Every Sunday, Kyle King wakes at nine or so in the morning when most of his K.K. Amini Scholarship Hall is still asleep. He showers and throws on some slacks and a polo, takes the first pick of the donuts down in the kitchen, knocks on a couple doors to see if anyone wants to come with, and heads to Christ Community Church for songs and a sermon.

The son of a Baptist preacher in rural Ness City, King’s been going to church on Sundays his entire life. The ritual is embedded into his weekly routine like school or anything else.

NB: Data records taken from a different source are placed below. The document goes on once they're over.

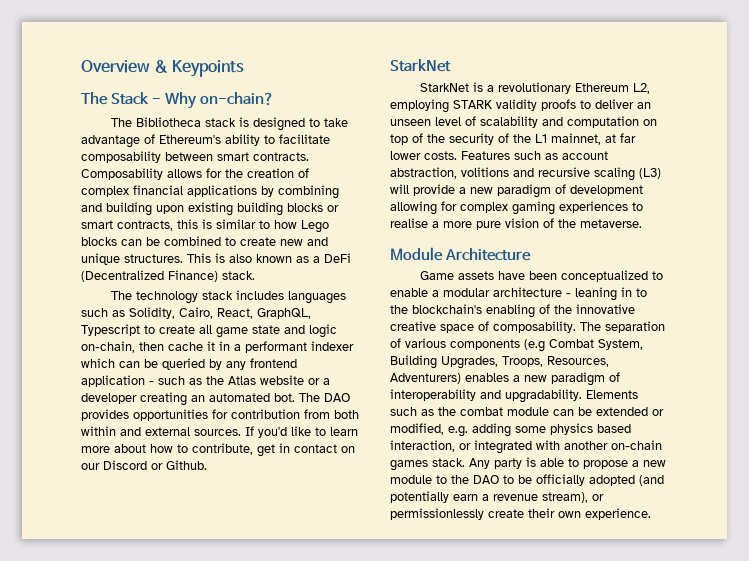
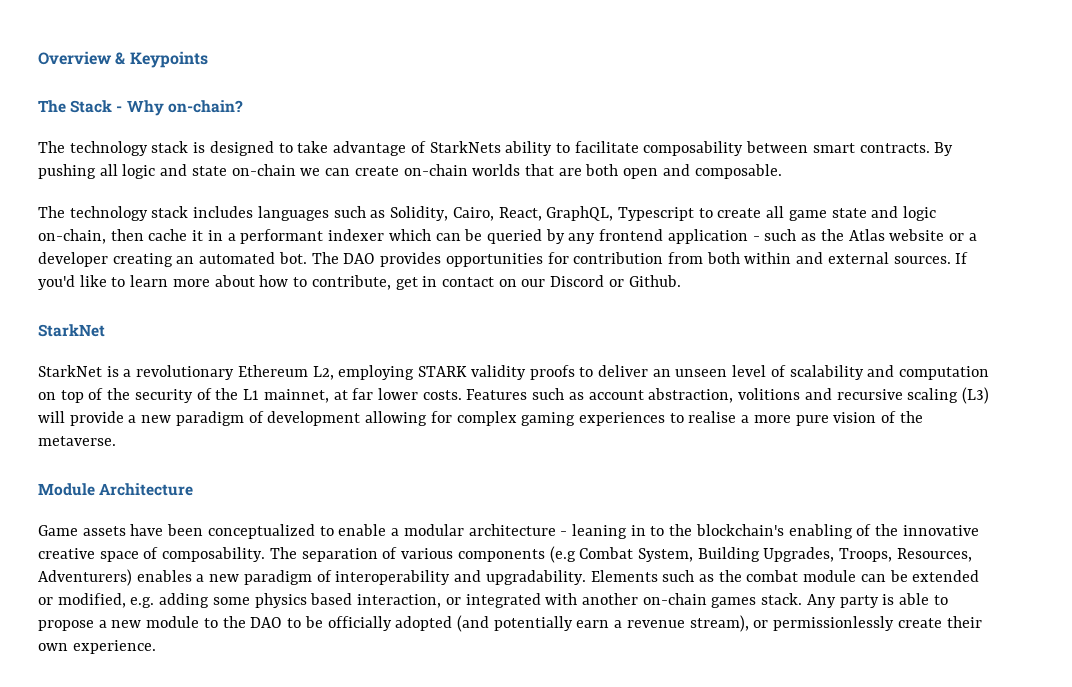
- The Bibliotheca stack is designed to take advantage of Ethereum's ability to facilitate composability between smart contracts.
+ The technology stack is designed to take advantage of StarkNets ability to facilitate composability between smart contracts.
- Composability allows for the creation of complex financial applications by combining and building upon existing building blocks or smart contracts, this is similar to how Lego blocks can be combined to create new and unique structures. This is also known as a DeFi (Decentralized Finance) stack.
+ By pushing all logic and state on-chain we can create on-chain worlds that are both open and composable.

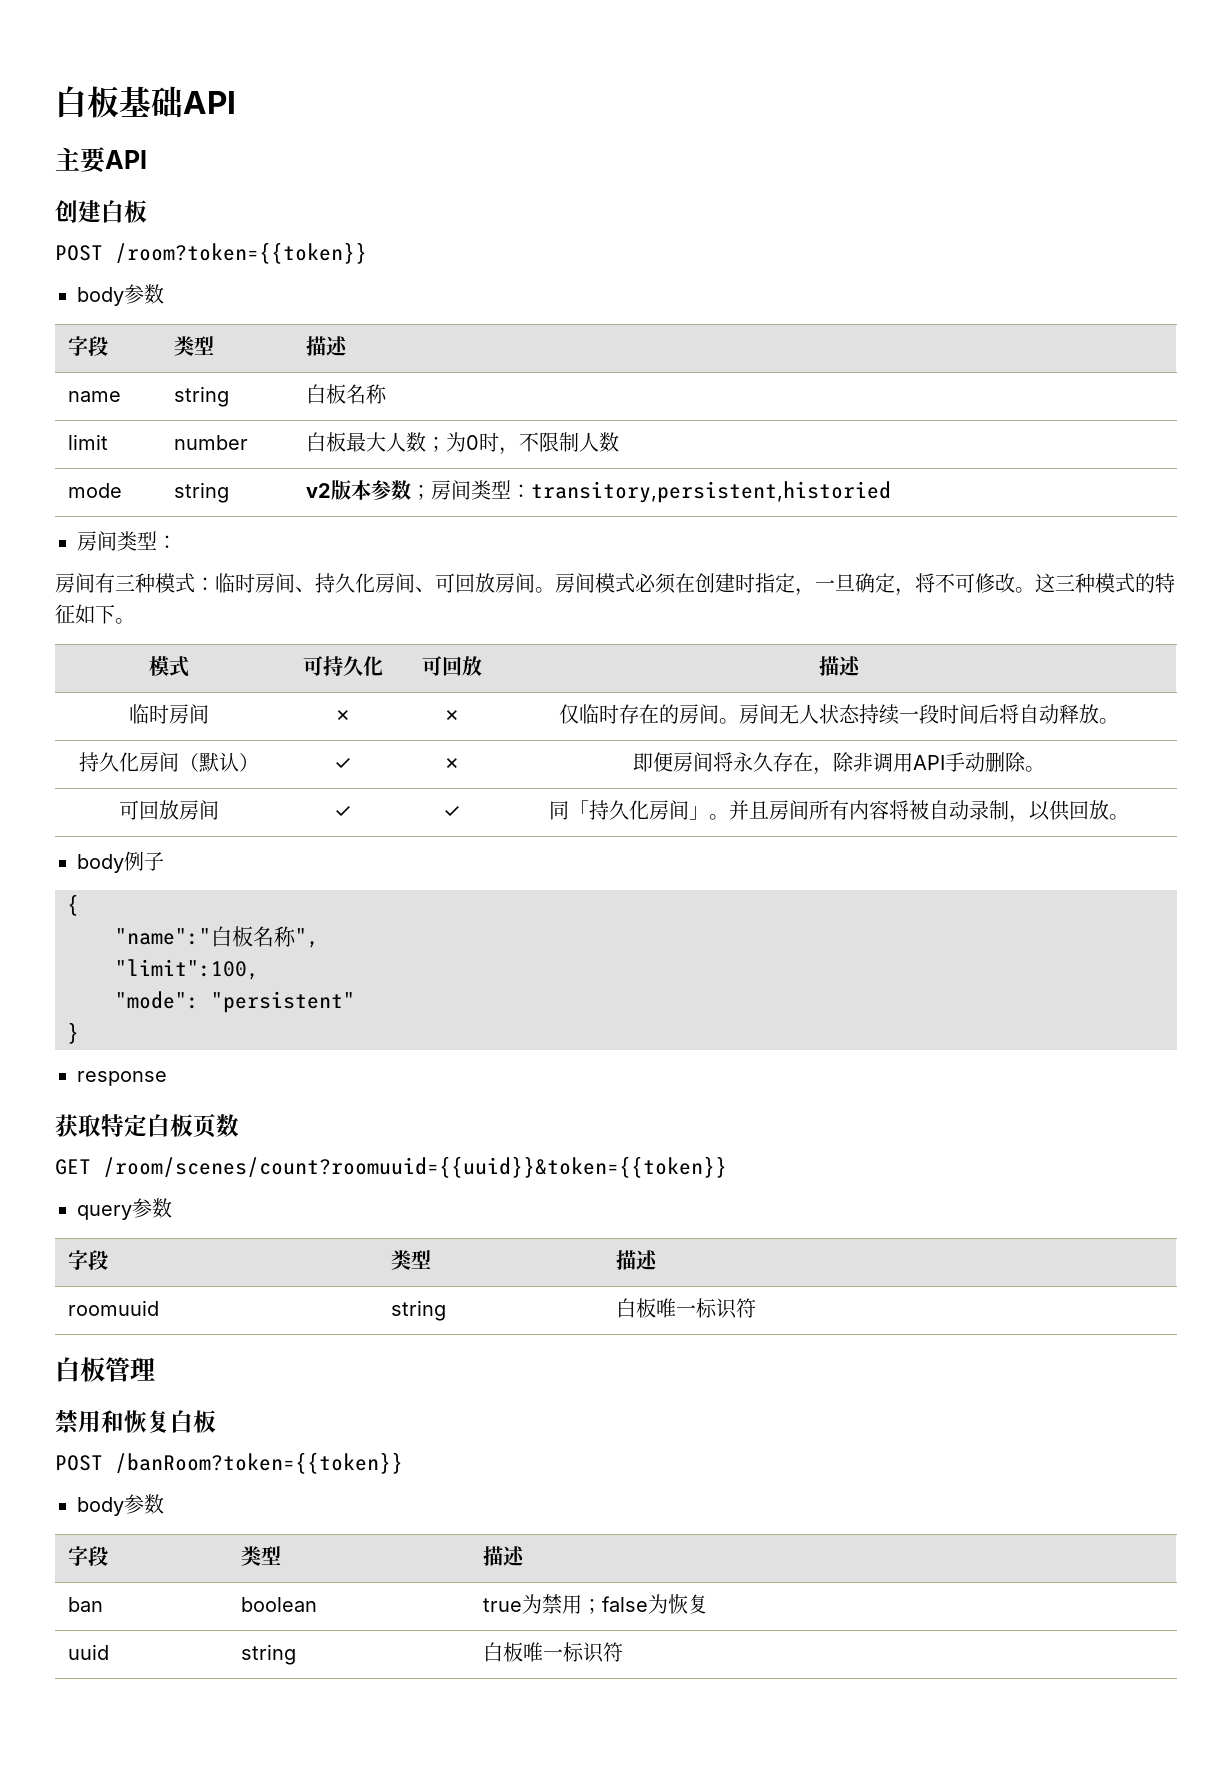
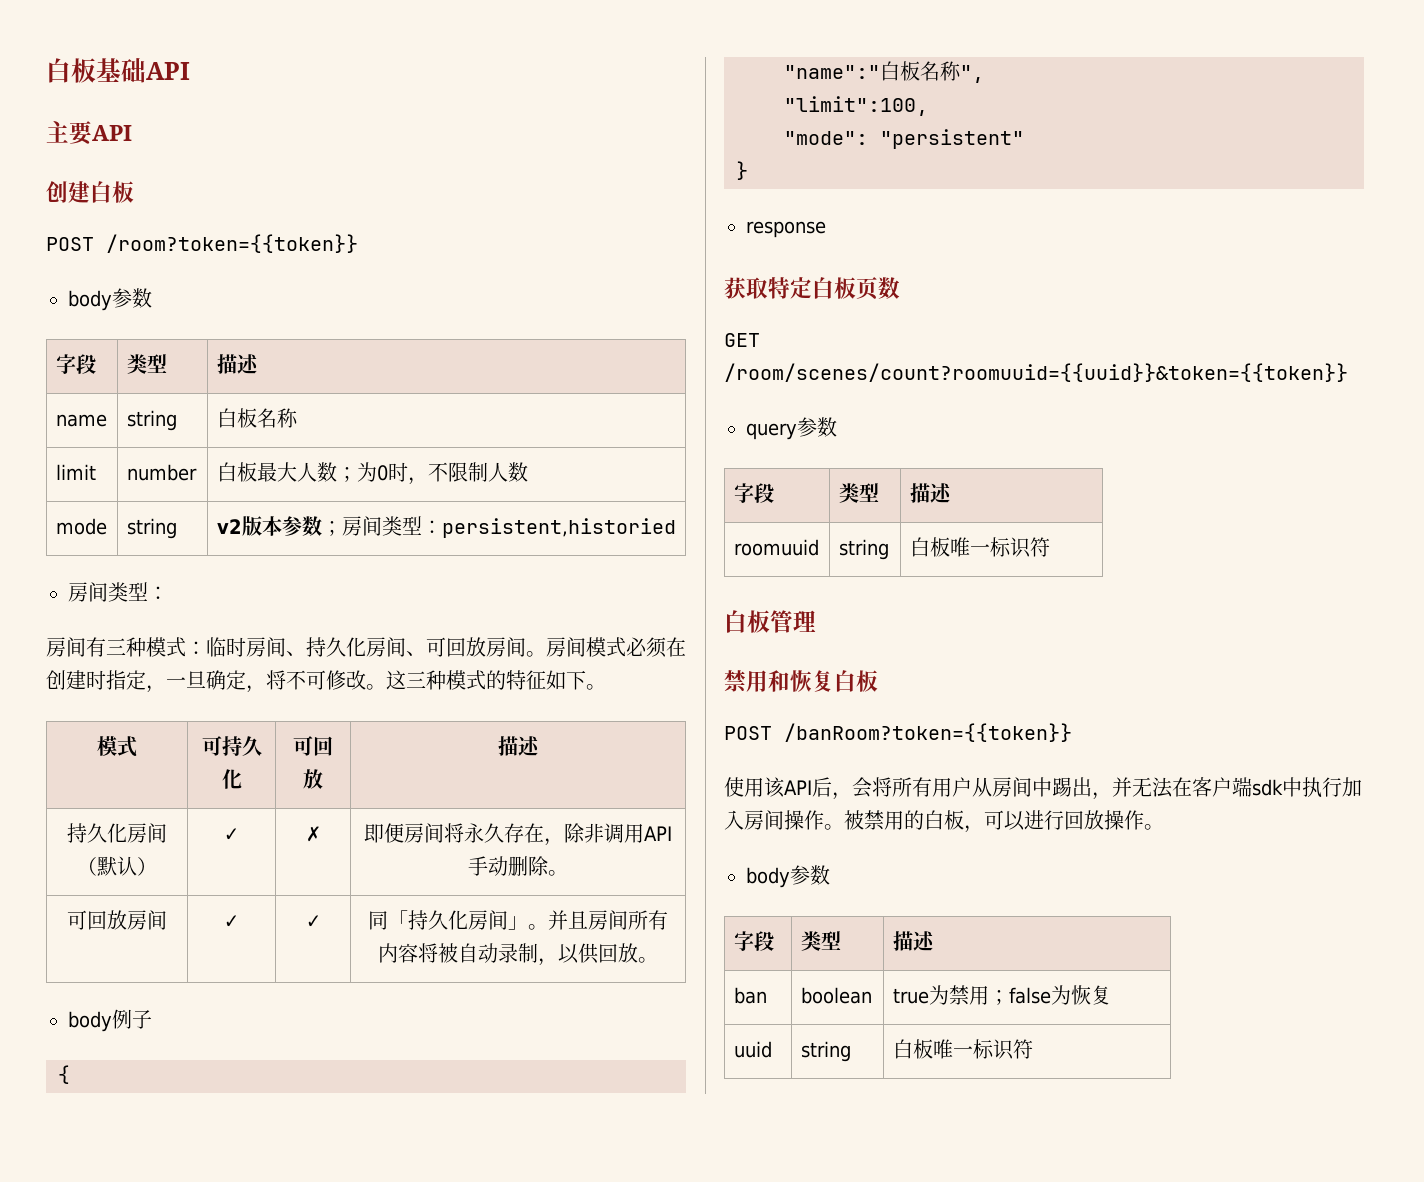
- mode | string | v2版本参数；房间类型：transitory,persistent,historied
+ mode | string | v2版本参数；房间类型：persistent,historied
- 临时房间 | ✗ | ✗ | 仅临时存在的房间。房间无人状态持续一段时间后将自动释放。
+ 使用该API后，会将所有用户从房间中踢出，并无法在客户端sdk中执行加入房间操作。被禁用的白板，可以进行回放操作。

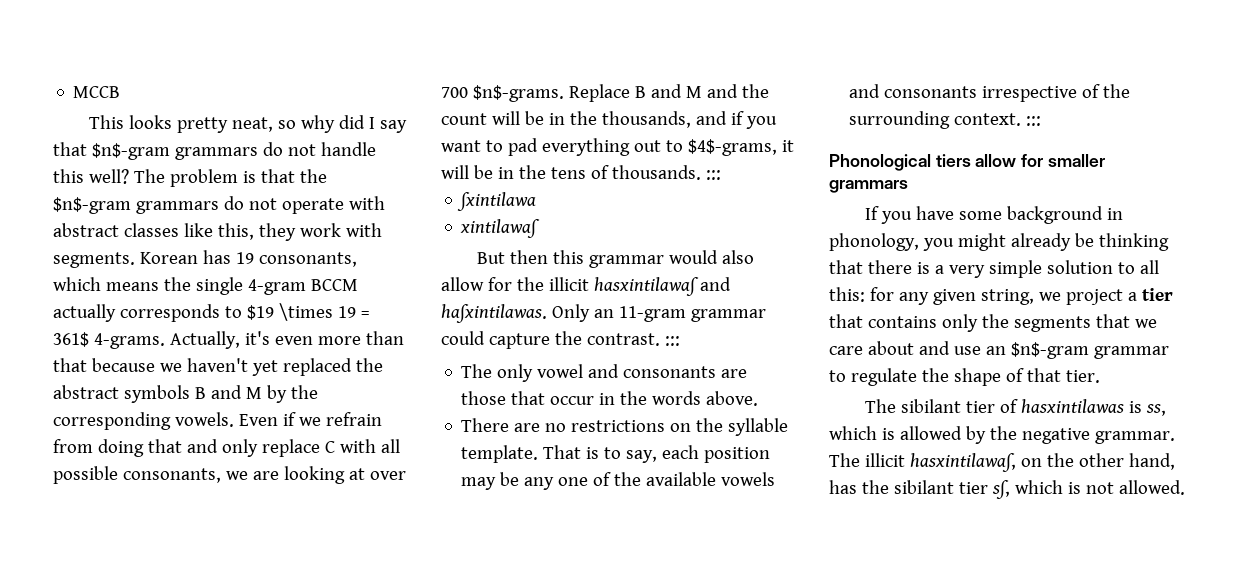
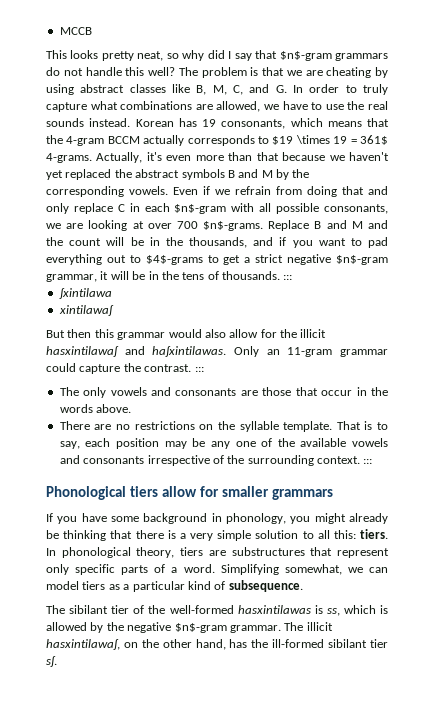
- The problem is that the $n$-gram grammars do not operate with abstract classes like this, they work with segments.
+ The problem is that we are cheating by using abstract classes like B, M, C, and G. In order to truly capture what combinations are allowed, we have to use the real sounds instead.
- Korean has 19 consonants, which means the single 4-gram BCCM actually corresponds to $19 \times 19 = 361$ 4-grams.
+ Korean has 19 consonants, which means that the 4-gram BCCM actually corresponds to $19 \times 19 = 361$ 4-grams.
- Even if we refrain from doing that and only replace C with all possible consonants, we are looking at over 700 $n$-grams.
+ Even if we refrain from doing that and only replace C in each $n$-gram with all possible consonants, we are looking at over 700 $n$-grams.
- Replace B and M and the count will be in the thousands, and if you want to pad everything out to $4$-grams, it will be in the tens of thousands. :::
+ Replace B and M and the count will be in the thousands, and if you want to pad everything out to $4$-grams to get a strict negative $n$-gram grammar, it will be in the tens of thousands. :::
- The only vowel and consonants are those that occur in the words above.
+ The only vowels and consonants are those that occur in the words above.
- If you have some background in phonology, you might already be thinking that there is a very simple solution to all this: for any given string, we project a tier that contains only the segments that we care about and use an $n$-gram grammar to regulate the shape of that tier.
+ If you have some background in phonology, you might already be thinking that there is a very simple solution to all this: tiers. In phonological theory, tiers are substructures that represent only specific parts of a word. Simplifying somewhat, we can model tiers as a particular kind of subsequence.
- The sibilant tier of hasxintilawas is ss, which is allowed by the negative grammar.
+ The sibilant tier of the well-formed hasxintilawas is ss, which is allowed by the negative $n$-gram grammar.
- The illicit hasxintilawaʃ, on the other hand, has the sibilant tier sʃ, which is not allowed.
+ The illicit hasxintilawaʃ, on the other hand, has the ill-formed sibilant tier sʃ.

On this particular Sunday, he and the rest of the congregation –a disproportionate amount of which is college students – start the service by standing and singing, reading the lyrics of the selected hymns from a large projection screen that hangs on the wall. A six-member band at the front plays along to the songs. Three women belt out the vocals and three men play guitar, bass and drums.

The pervasive feeling is one of jubilation. Yet the day’s message is decidedly apocalyptic.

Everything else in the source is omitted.